> _Your goal_: Every line in the data below that has the word "than" should be returned.

Items listed in a dataset

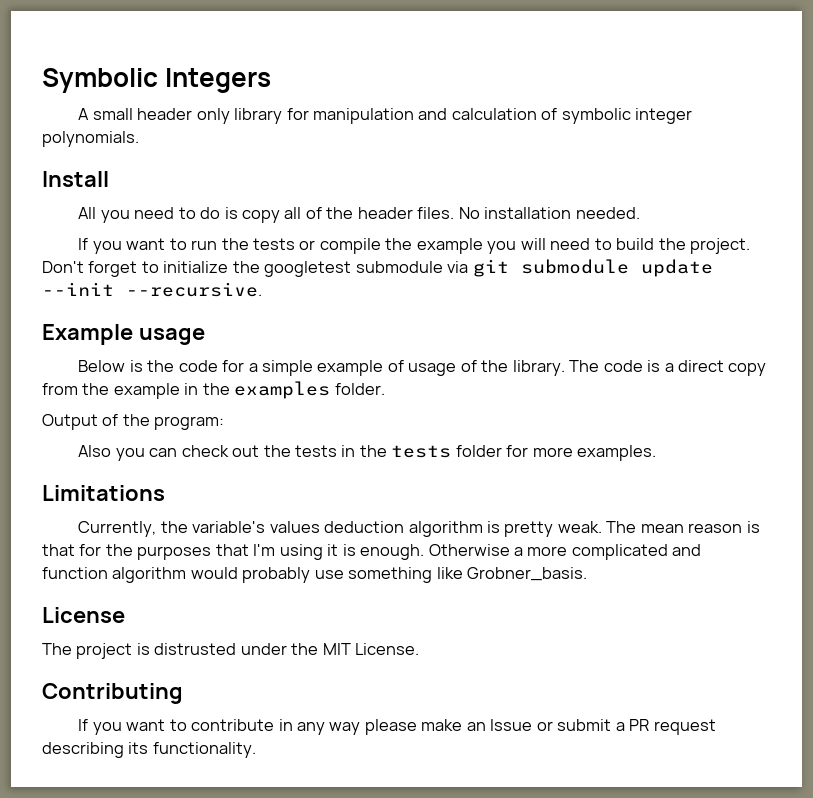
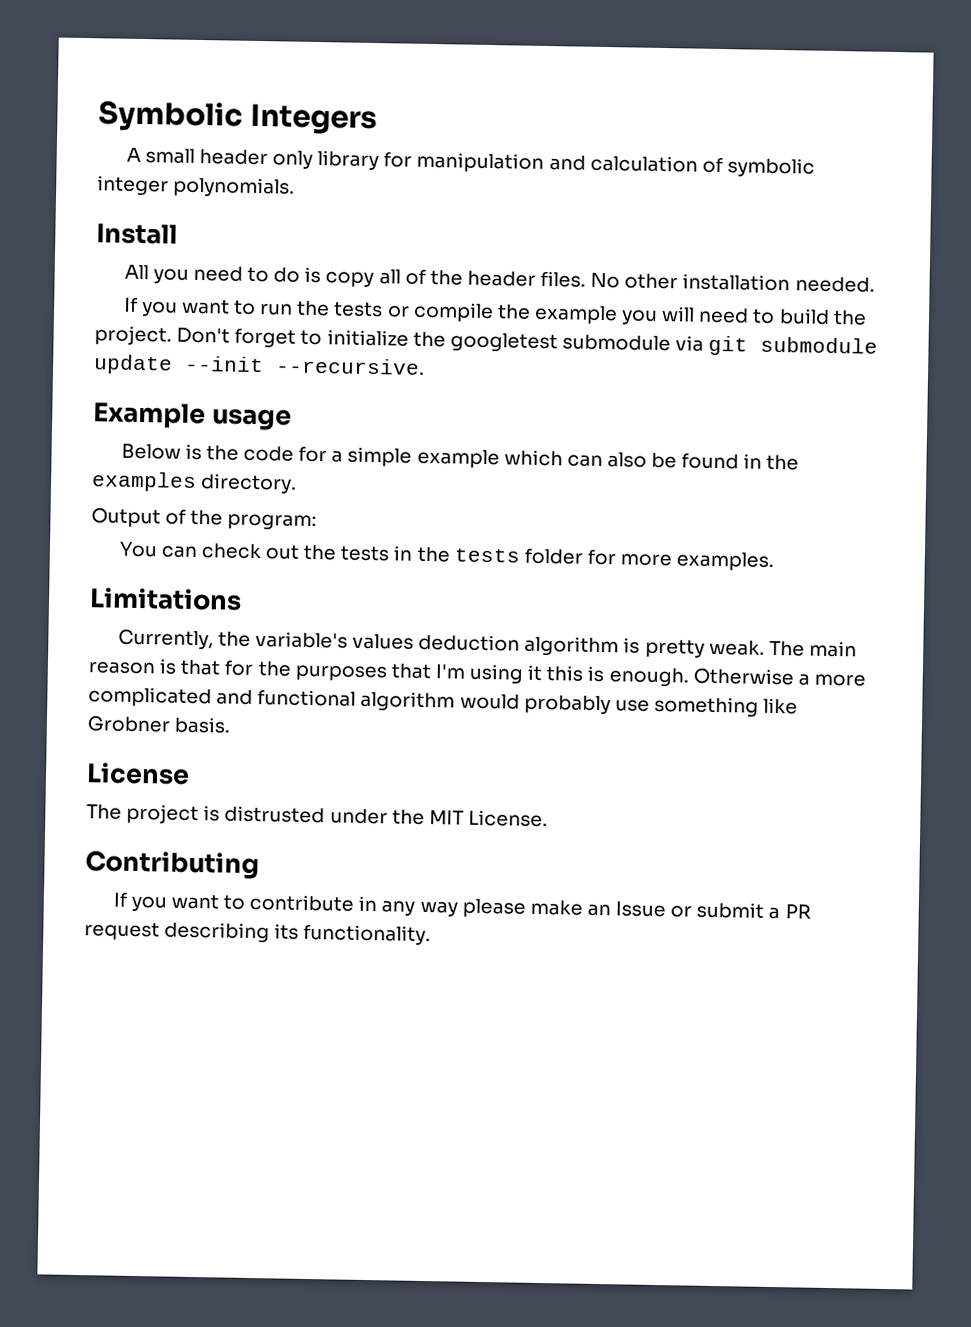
- No installation needed.
+ No other installation needed.
- Below is the code for a simple example of usage of the library. The code is a direct copy from the example in the examples folder.
+ Below is the code for a simple example which can also be found in the examples directory.
- Also you can check out the tests in the tests folder for more examples.
+ You can check out the tests in the tests folder for more examples.
- The mean reason is that for the purposes that I'm using it is enough.
+ The main reason is that for the purposes that I'm using it this is enough.
- Otherwise a more complicated and function algorithm would probably use something like Grobner_basis.
+ Otherwise a more complicated and functional algorithm would probably use something like Grobner basis.

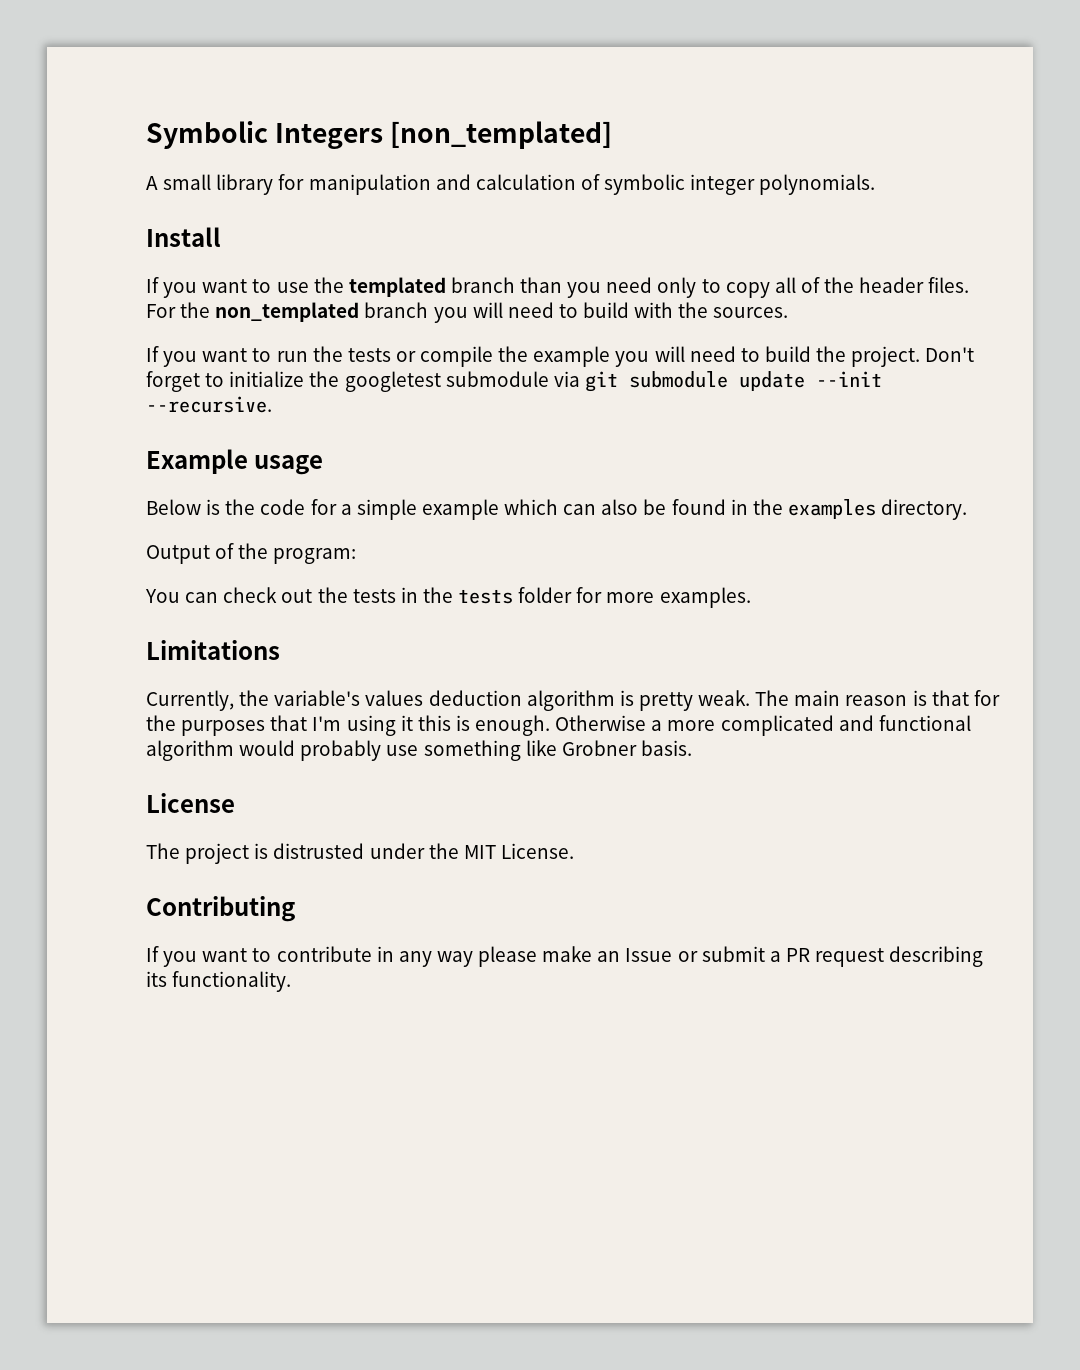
- Symbolic Integers
+ Symbolic Integers [non_templated]
- A small header only library for manipulation and calculation of symbolic integer polynomials.
+ A small library for manipulation and calculation of symbolic integer polynomials.
- All you need to do is copy all of the header files.
+ If you want to use the templated branch than you need only to copy all of the header files.
- No other installation needed.
+ For the non_templated branch you will need to build with the sources.

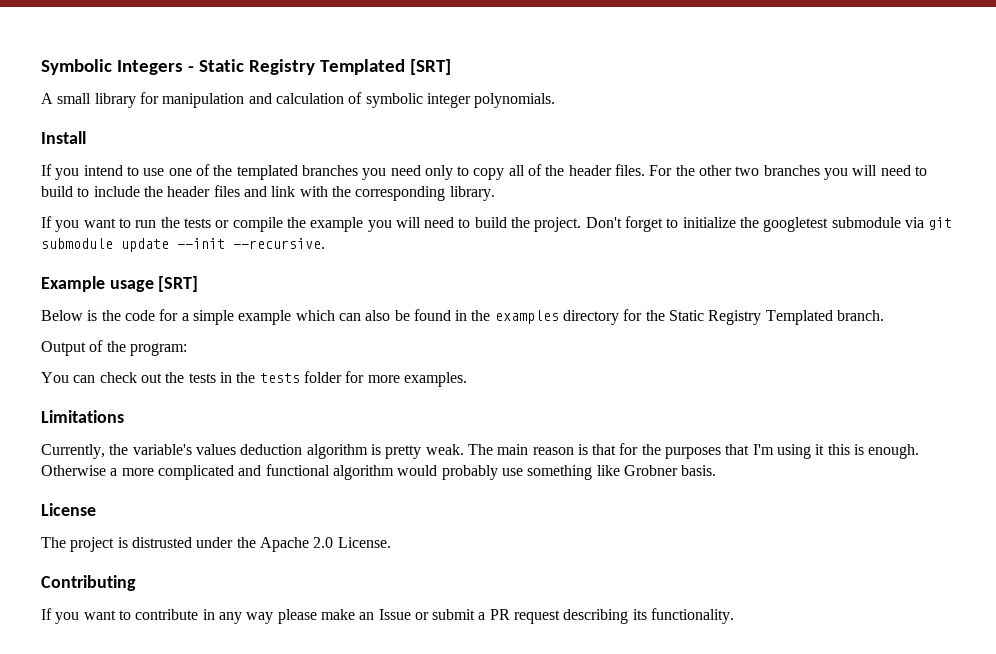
- Symbolic Integers [non_templated]
+ Symbolic Integers - Static Registry Templated [SRT]
- If you want to use the templated branch than you need only to copy all of the header files.
+ If you intend to use one of the templated branches you need only to copy all of the header files.
- For the non_templated branch you will need to build with the sources.
+ For the other two branches you will need to build to include the header files and link with the corresponding library.
- Example usage
+ Example usage [SRT]
- Below is the code for a simple example which can also be found in the examples directory.
+ Below is the code for a simple example which can also be found in the examples directory for the Static Registry Templated branch.
- The project is distrusted under the MIT License.
+ The project is distrusted under the Apache 2.0 License.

> _Task result_:
+ If you want to use the templated branch than you need only to copy all of the header files.
- If you want to use the templated branch than you need only to copy all of the header files.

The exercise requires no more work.